Hinzu kommt die Voraussetzung („Axiom 0“), dass die Logik KB geeignet ist, um ontologisch valide Aussagen über das Universum zu machen. D.h., dass angenommen werden muss, dass das Universum ein Modell der Logik KB sein muss. Das ist nicht trivial, da es ja durchaus sein könnte, dass das Universum eigentlich überaus wirre Eigenschaften hat, während es bloß logisch in den Bereichen ist, die wir uns bisher angesehen haben. Bösartig gesagt unterliegt auch die Logik der Notwendigkeit einer Bewährung(, aber darüber werde ich mich nicht streiten).

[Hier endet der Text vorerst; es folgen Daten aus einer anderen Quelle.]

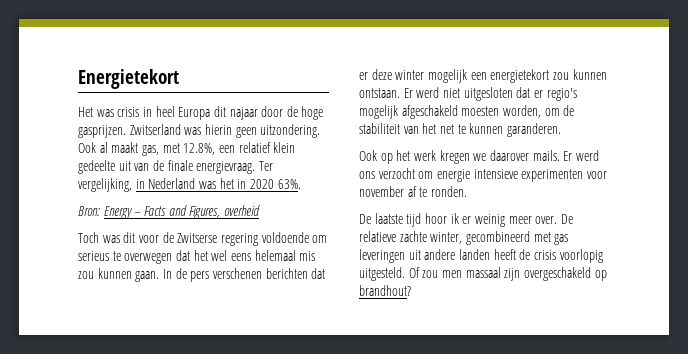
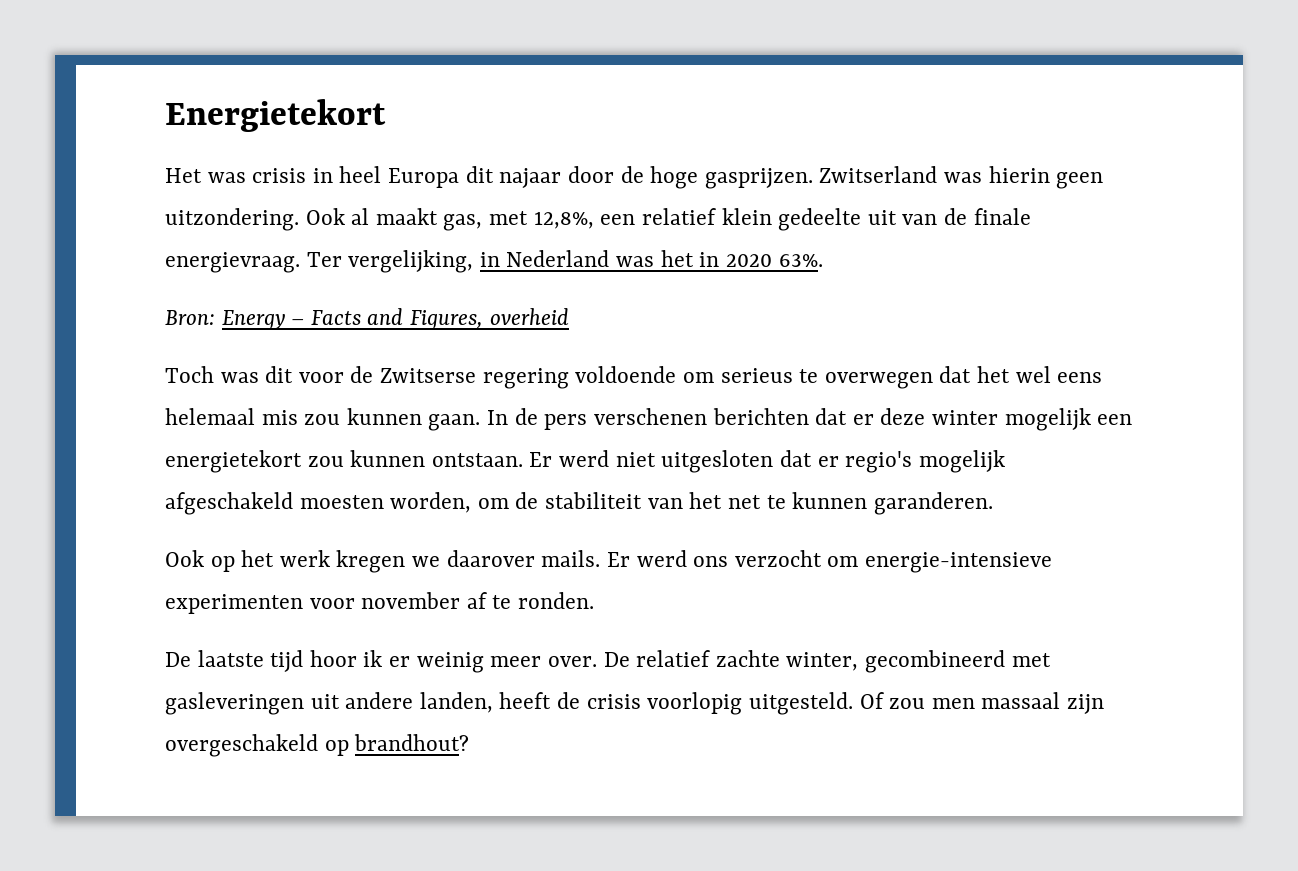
- Ook al maakt gas, met 12.8%, een relatief klein gedeelte uit van de finale energievraag.
+ Ook al maakt gas, met 12,8%, een relatief klein gedeelte uit van de finale energievraag.
- Er werd ons verzocht om energie intensieve experimenten voor november af te ronden.
+ Er werd ons verzocht om energie-intensieve experimenten voor november af te ronden.
- De relatieve zachte winter, gecombineerd met gas leveringen uit andere landen heeft de crisis voorlopig uitgesteld.
+ De relatief zachte winter, gecombineerd met gasleveringen uit andere landen, heeft de crisis voorlopig uitgesteld.

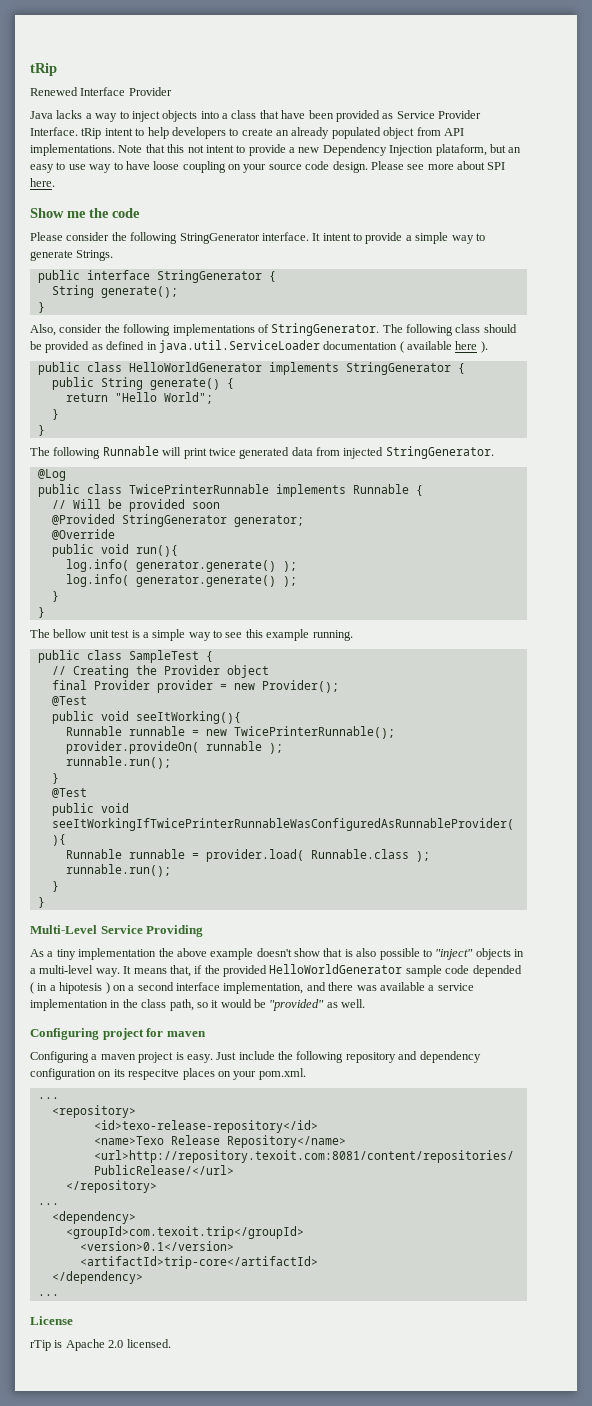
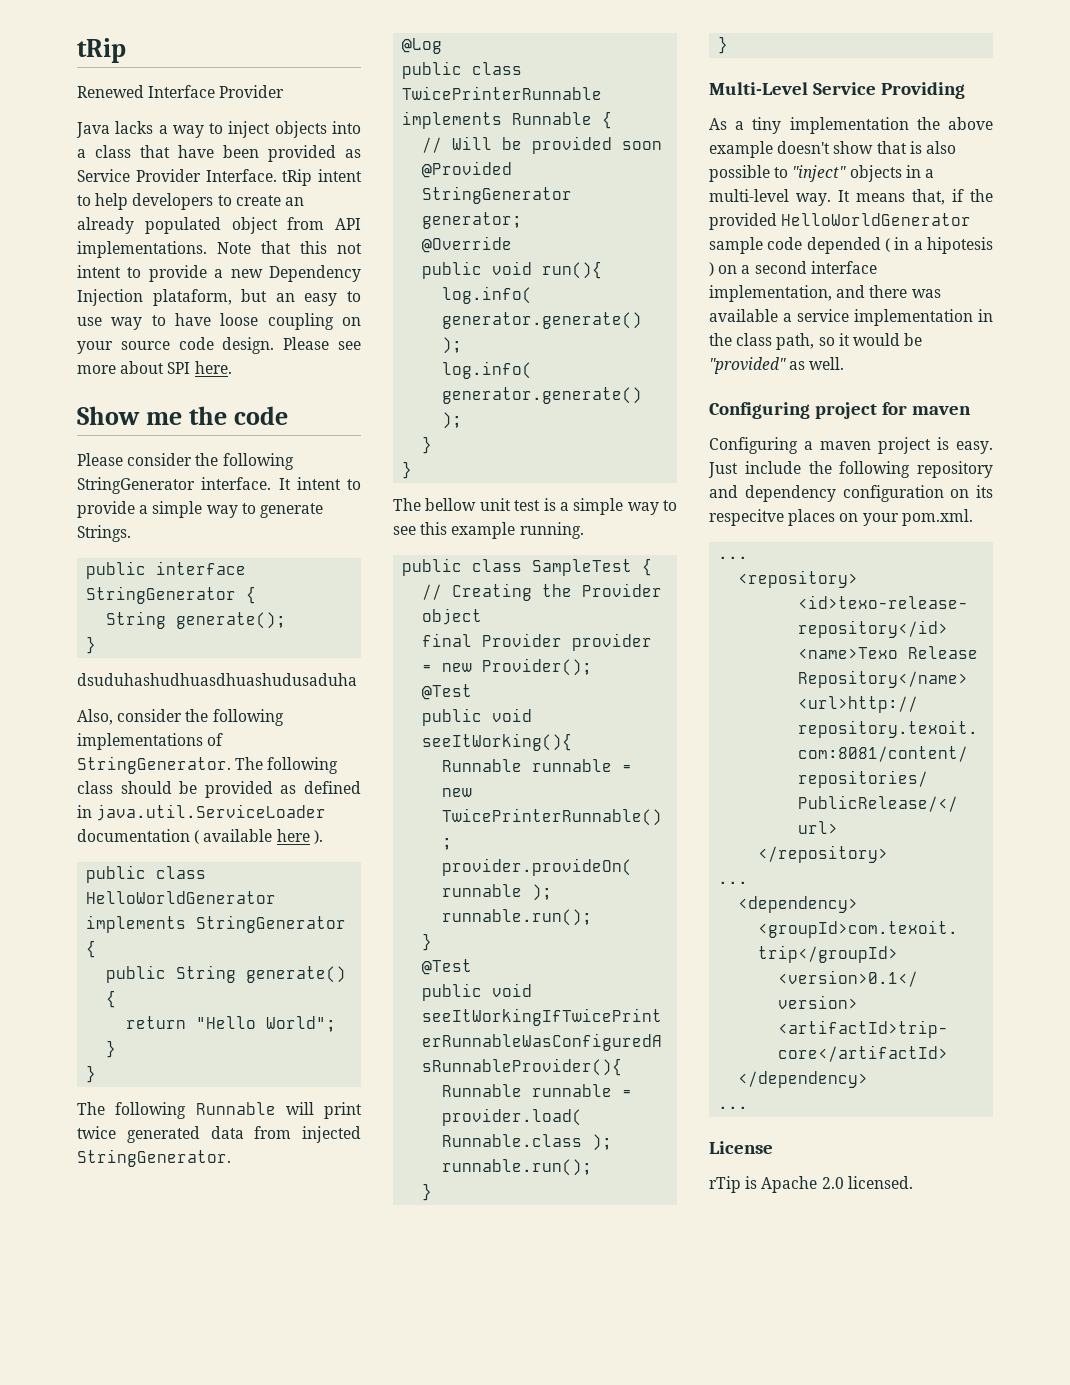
+ dsuduhashudhuasdhuashudusaduha

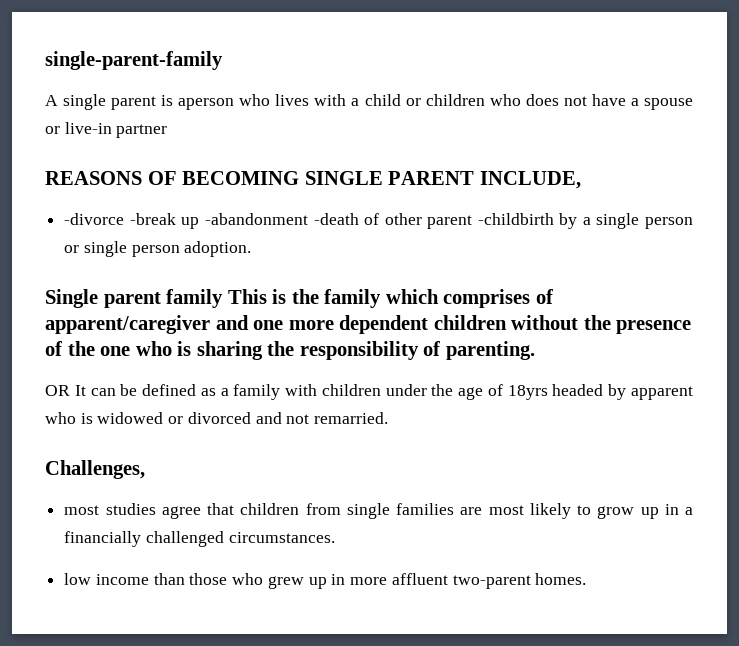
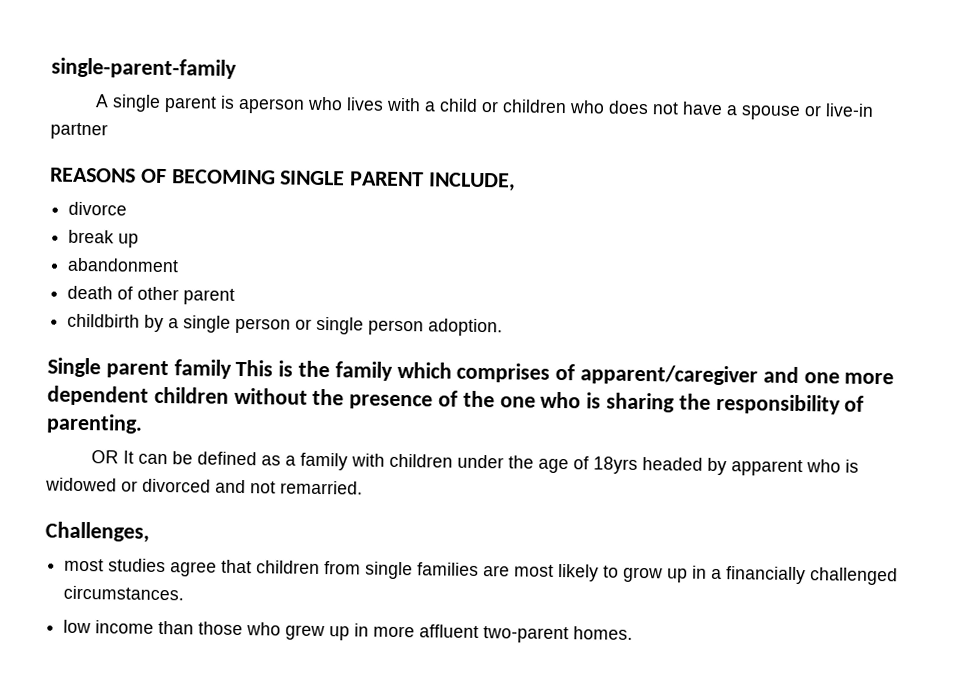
- -divorce -break up -abandonment -death of other parent -childbirth by a single person or single person adoption.
+ divorce
+ break up
+ abandonment
+ death of other parent
+ childbirth by a single person or single person adoption.

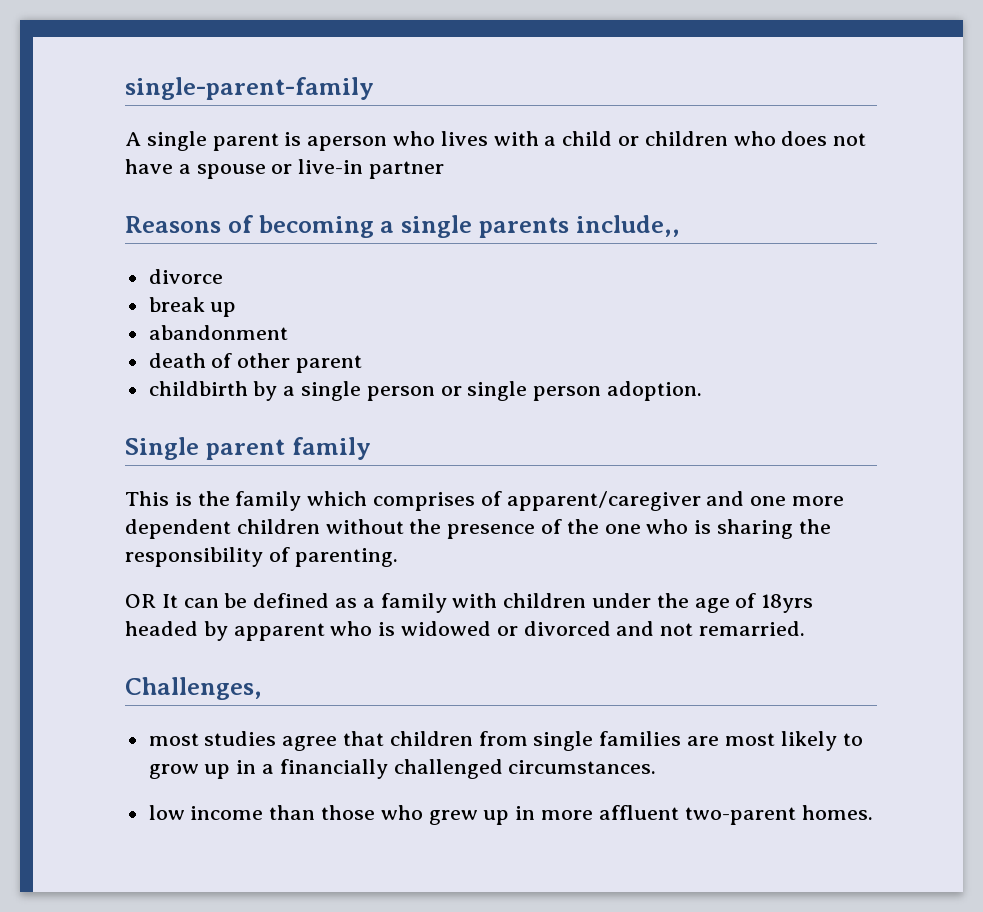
- REASONS OF BECOMING SINGLE PARENT INCLUDE,
+ Reasons of becoming a single parents include,,
- Single parent family This is the family which comprises of apparent/caregiver and one more dependent children without the presence of the one who is sharing the responsibility of parenting.
+ Single parent family
+ This is the family which comprises of apparent/caregiver and one more dependent children without the presence of the one who is sharing the responsibility of parenting.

Schauen wir uns also die Axiom 0-5 an. Es ist sofort klar, dass jeder Satz einen großen ontologischen Aussagegehalt hat, d.h. dass er starke Behauptungen darüber aufstellt, welche Eigenschaften das Universum hat, und es dürfte auf der Hand liegen, dass wir damit schon weit außerhalb dessen sind, was wir wissen können. Es geht schon damit los, dass die Behauptung, aus positiven Eigenschaften folgten nur positive Eigenschaften, ziemlich heikel ist, sofern man unter positiv eine Art Wertzuschreibung verstehen möchte. Es muss dann objektive Werte geben, die eine bestimmten Struktur gehorchen. Die formale Logik muss sich darum natürlich nicht kümmern, sondern schließt dieses Problem in der Formalisierung aus: An der Stelle von positiv kann im Beweis jede andere Eigenschaft stehen. In Frage kommt z.B. die Eigenschaft rachsüchtig. 😉

Wird also zurecht wegen des Papers laut gegackert? Nein. Die Forschung an Theorembeweisern ist wichtig und spannend, keine Frage. Aber auch hier ist das Paper wenig ergiebig, da es nur sagt, was gemacht wurde, aber nicht wie es genau gemacht wurde. Ich bin kein Experte für Theorembeweiser und kann daher nicht beurteilen, wie revolutionärneu die eingesetzten Techniken sind, die das Paper referenziert. Wie dem auch sei: Theorembeweiser bewegen sich innerhalb formaler Systeme und können daher eben nur Aussagen über formale Systeme treffen. Ontologische oder andere philosophische Probleme sind damit noch gar nicht berührt. Entsprechend gering ist daher auch der Aussagegehalt des Papers für die Philosophie: Wir wissen nun, dass in der KB-Logik Gödels Beweis folgerichtig ist, aber ob der Beweis ontologisch wahr ist, wissen wir kein bisschen mehr als vorher. Die einzige Sicherheit, die hinzugekommen ist, ist, dass Gott in einem hinreichend wirren Universum, nämlich in einem Universum, das die geforderten Axiome erfüllt, notwendigerweise existiert. Ob unser Universum hinreichend wirr ist, wissen wir nicht.